Artificial intelligence just pulled off something that a lot of humans wouldn’t be able to do. It passed a mock version of the CFA Level III exam, the last in a series of notoriously tough tests that gauges whether (or not) you are fit to manage other people’s money, and help them get rich or at least retire as comfortably as possible. That milestone poses an uncomfortable question for Wall Street and the buy side: If models can get over that bar, what does that mean for the analyst job?
AI Models Beat A Benchmark That Humans Struggle To Pass
At New York University’s Stern School of Business, the researchers working with GoodFin assessed 23 top models from labs like OpenAI, Google, Anthropic, Meta, xAI and DeepSeek. According to their arXiv preprint, several models cleared the passing level on a realistic mock of the CFA Level III exam — the stage generally considered the profession’s toughest barrier.

OpenAI’s o4-mini led the pack with a score of 79.1%, with Google’s Gemini 2.5 Flash coming in second at 77.3%. The paper also observes that the pass rate needed for passing the exam is generally around 63%. So for perspective, the CFA Institute quoted a 49% human passing rate on a recent Level III sitting; this much human brain power is required to conquer the exam today.
Interestingly, most performed in the low- to mid-70s on multiple-choice questions, but performance diverged significantly on the essay section. Only reasoning-oriented systems — a class of systems that attempts to decompose and plan through reasoning on complex steps — had significantly strong constructed responses.
Essays Expose The Limits Of Automated Judgment
Level III focuses on the application of higher-order decision-making: constructing and explaining an Investment Policy Statement, adapting asset allocations to client constraints, assessing risk exposures, and defending trade-offs. This is much more like the day-to-day work of an analyst or a wealth manager than learning formulas by heart. The coverage of essays indicates the frontier now lies with storytelling reasoning, not rote recall.
Still, caveats matter. A mock exam is not a proctored environment, and essay grading can be subjective. Scores can be inflated by a risk of contamination with training data — models having seen the same sorts of materials. Actual candidates are under time pressure, have only digital aids, and no outside tools; a fair comparison would have to reflect those conditions.
What This Means for Financial Analysts Today
Exposure is real. Analysts and advisers were named as among the most vulnerable (matching research from giant tech companies and academic partners which has often fingered finance roles). But “susceptible” is not tantamount to “obsolete.” The data suggest that tasks are being automated, not the role.

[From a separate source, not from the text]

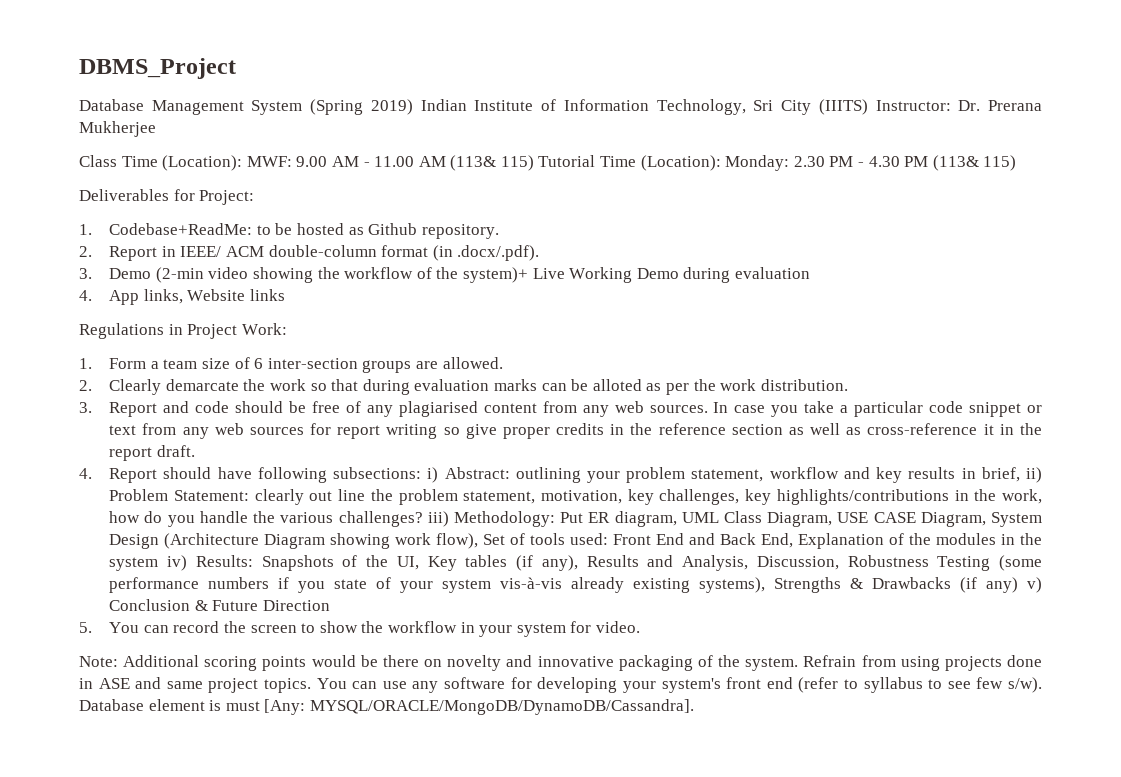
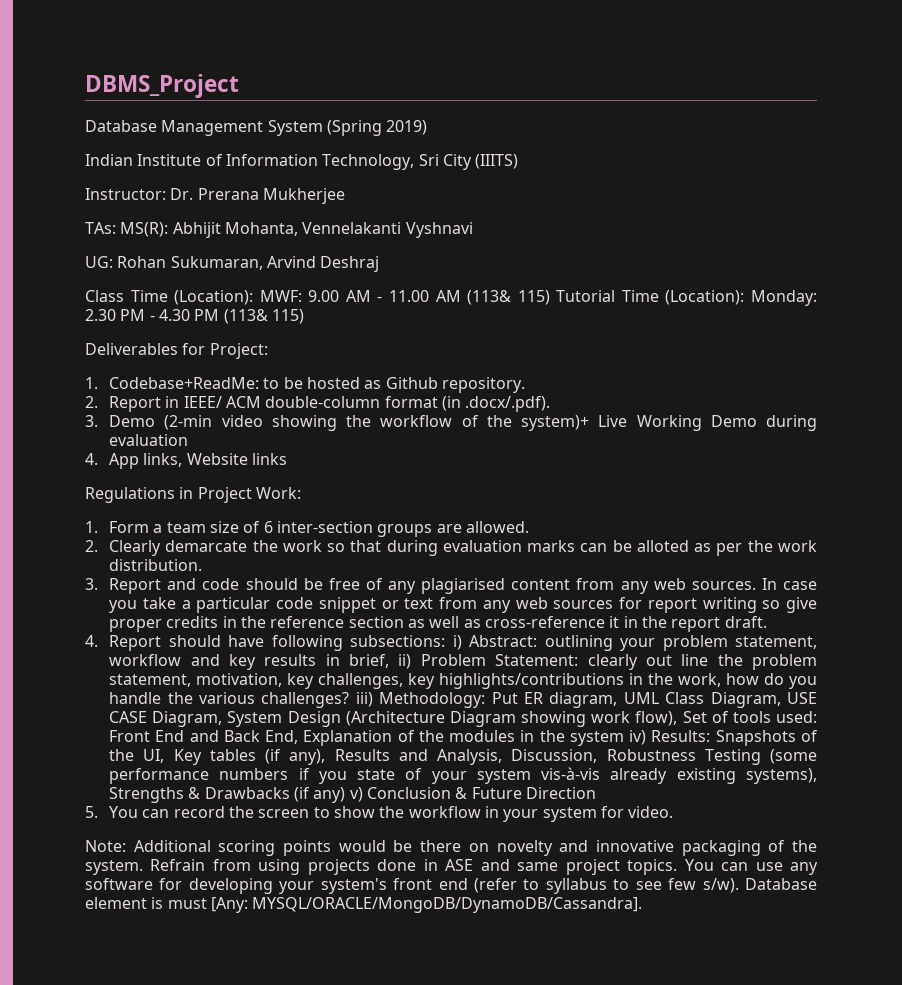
(413, 107) none -> (428, 127) //
(868, 107) none -> (519, 161) //
(156, 129) none -> [85,222,473,238] [85,256,380,272] // TAs: MS(R): Abhijit Mohanta, Vennelakanti Vyshnavi // UG: Rohan Sukumaran, Arvind Deshraj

Anticipate fast offloading of first-draft work: decoding earnings calls, combing filings, composing portfolio rationales, creating scenario analysis and policy constraint checks. What humans can continue to hold dear is client context and credibility — interpreting intent, reconciling ambiguity, negotiating risk tolerance and taking fiduciary judgment. Even the founder of GoodFin has stressed that machines have trouble with nuance and interpersonal cues, the soft data behind where a portfolio manager decides to place his bets.
How AI Is Already Remaking The Investment Desk
Big institutions are transitioning from pilots to production. Morgan Stanley Wealth Management developed a GPT-based assistant to gateway firm research to advisers in seconds. Bloomberg has developed domain-specific models for parsing financial text, and risk platforms like Aladdin have added machine learning into stress-testing and attribution. The throughline is evident: the speed to insight is compressing.
But constraints are real. Compliance requires evidence and audit trails, explainability, and it especially wants to see all that under Reg BI or MiFID II-type regimes. These aren’t hypothetical problems when you’re talking about client assets and potential liability to regulators. And the firms gaining are the ones that are combining models with strong data governance, human review and clear escalation paths.
Bottom Line For Careers In Finance and Investing
The ability to pass a CFA Level III mock demonstrates that frontier models can think through various high-level portfolio management concepts and formulate logical explanations. That is a milestone. It’s not proof, all by itself, that AI can shoulder client responsibility, calibrate judgment in the face of uncertainty or navigate the behavioral side of investing in drawdowns and regime shifts.
Analysts should not be complacent, but not panicked. The winning stance is augmentation: figure out how to supervise model outputs, develop repeatable prompts and checklists, stress-test AI-generated theses, document rationales as if a regulator were going to read them — one might. In this new division of labor, machines bring scale to the grunt work; human beings provide context, ethics and moral accountability.